“You just tested positive for rudeness!”
Held with family and a few friends in their sunny backyard, binding themselves together with their Icelandic ribbon to the accompaniment of a three-man band of Icelandic drummers and Larissa’s harp, Maria and Scott’s wedding is simple, tranquil, and joyful. It’s sweet, and more importantly, it suits them.
It’s tranquil and sweet, that is, until Marilyn realizes what’s just happened. Shrieking “I wore pants to my daughter’s wedding?” she manages to make an important event in their lives all about her. Contrast that with Dagmar’s remark, which at least acknowledges the happy couple as the central players in this event: “What the fucking fuck? I would’ve been paying more attention!”
“The one time I try to do things my own way,” Maria complains to Bruce, “everybody jumps down my throat.” She doesn’t know that a few scenes later, she’d feel lucky if Marilyn were just trying to jump down her throat. But for the moment, Maria’s biggest gripe, after her mother’s wrath, is her griping stomach pains.

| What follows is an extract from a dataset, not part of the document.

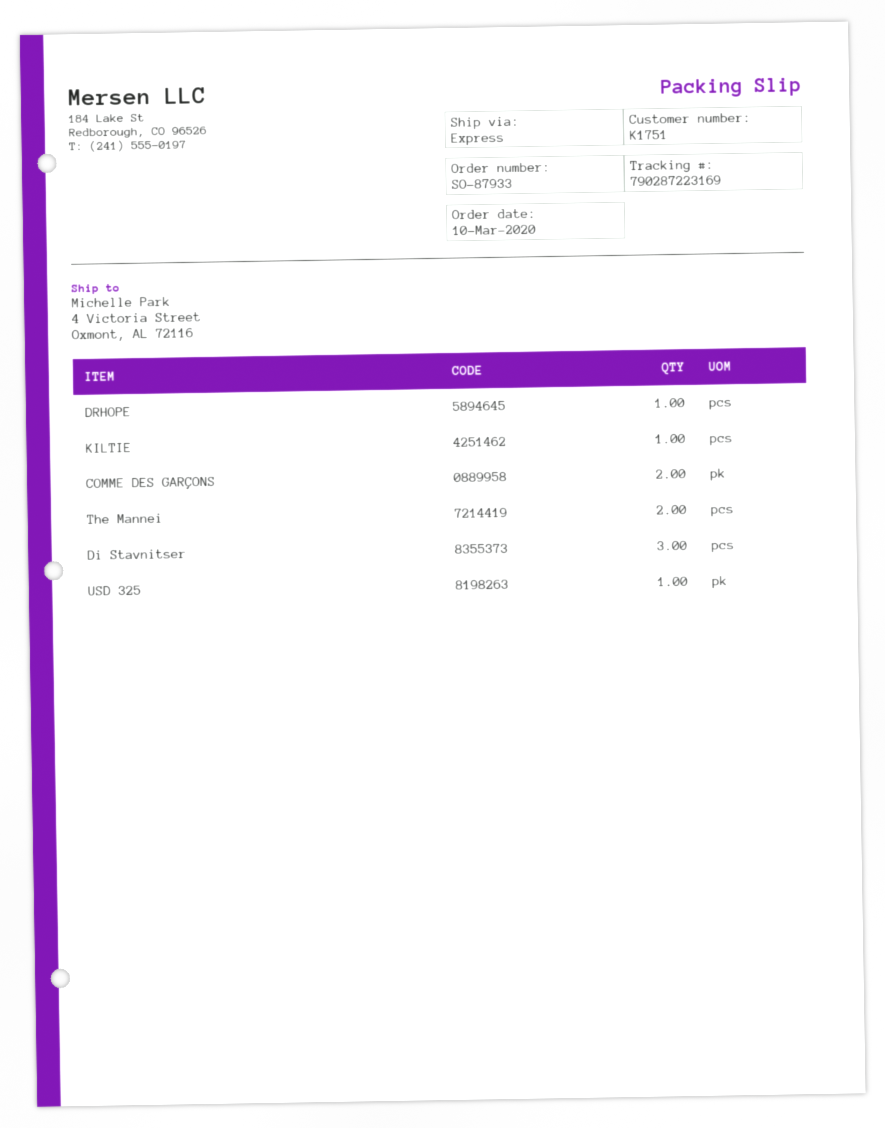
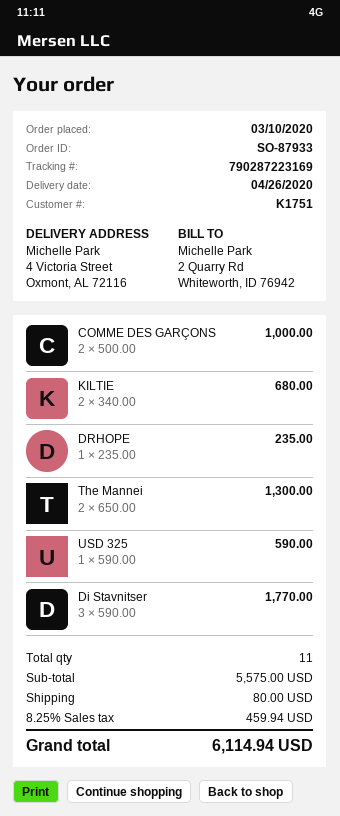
KILTIE: 1 -> 2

“She’s experiencing a lot of symptoms of C. difficile, or C. diff,” Dr. Runningstream (Chum Ehelepola) tells Marilyn —but not Maria— as he jokes, “you can say it either way, no diff.” (Comedy fans otherwise unfamiliar with C. diff might recall it from Tig Notaro’s experiences, as dramatized in One Mississippi.) If Maria has C. diff, he continues, there’s only one cure: an infusion of good bacteria “from a trusting, caring, loving family member with a healthy gut.”

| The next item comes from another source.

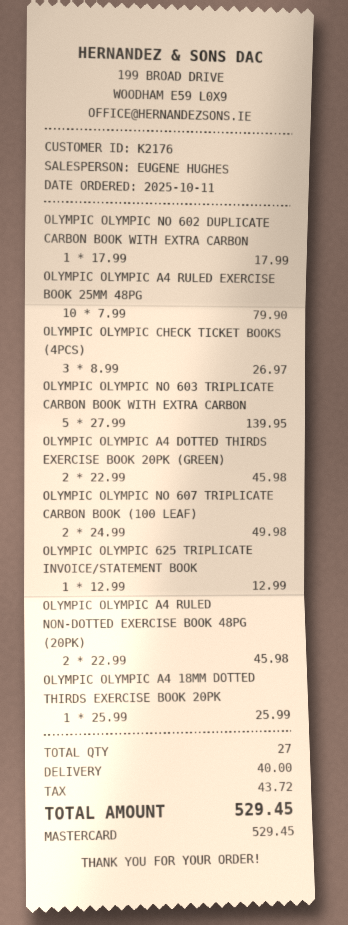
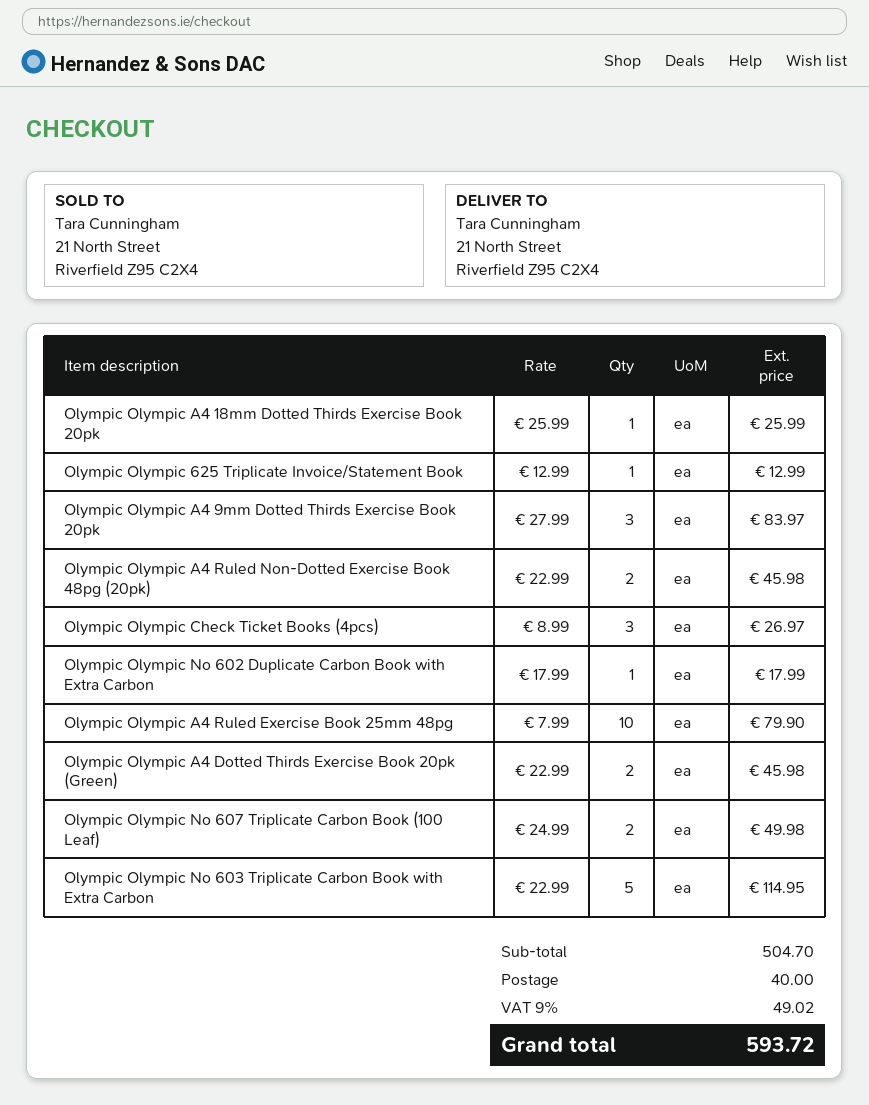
OLYMPIC OLYMPIC NO 603 TRIPLICATE CARBON BOOK WITH EXTRA CARBON: 5 x 27.99 = 139.95 -> 5 x 22.99 = 114.95
Olympic Olympic A4 9mm Dotted Thirds Exercise Book 20pk: none -> 3 x 27.99 = 83.97
tax: 43.72 -> 49.02
total: 529.45 -> 593.72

Call it a “fecal transplant” or “eating my mother’s shit.” Either way it feels pretty symbolic to a grown daughter who feels like she’s taken quite enough of her mother’s… guff… for now. But there’s more to come. All the good will Mary Kay Place has banked for Marilyn as a no-nonsense Midwestern mom pays off here, but her matter-of-fact delivery just makes her rancor more biting
Maybe Marilyn still disapproves of Scott despite her heel-turn after his proposal. Maybe she really believes Maria (whom she “never ever thought would get married, ever”) is certain to alienate her husband. Or maybe—most likely—she’s using the possibility of their divorce, and the threat of Scott taking Marie’s childhood home, as a cudgel, the same way she paints painfully vivid pictures of Maria’s possible future breakdowns to create emotional leverage. Whichever one is true, it’s a lot of shit, and Maria isn’t eating it.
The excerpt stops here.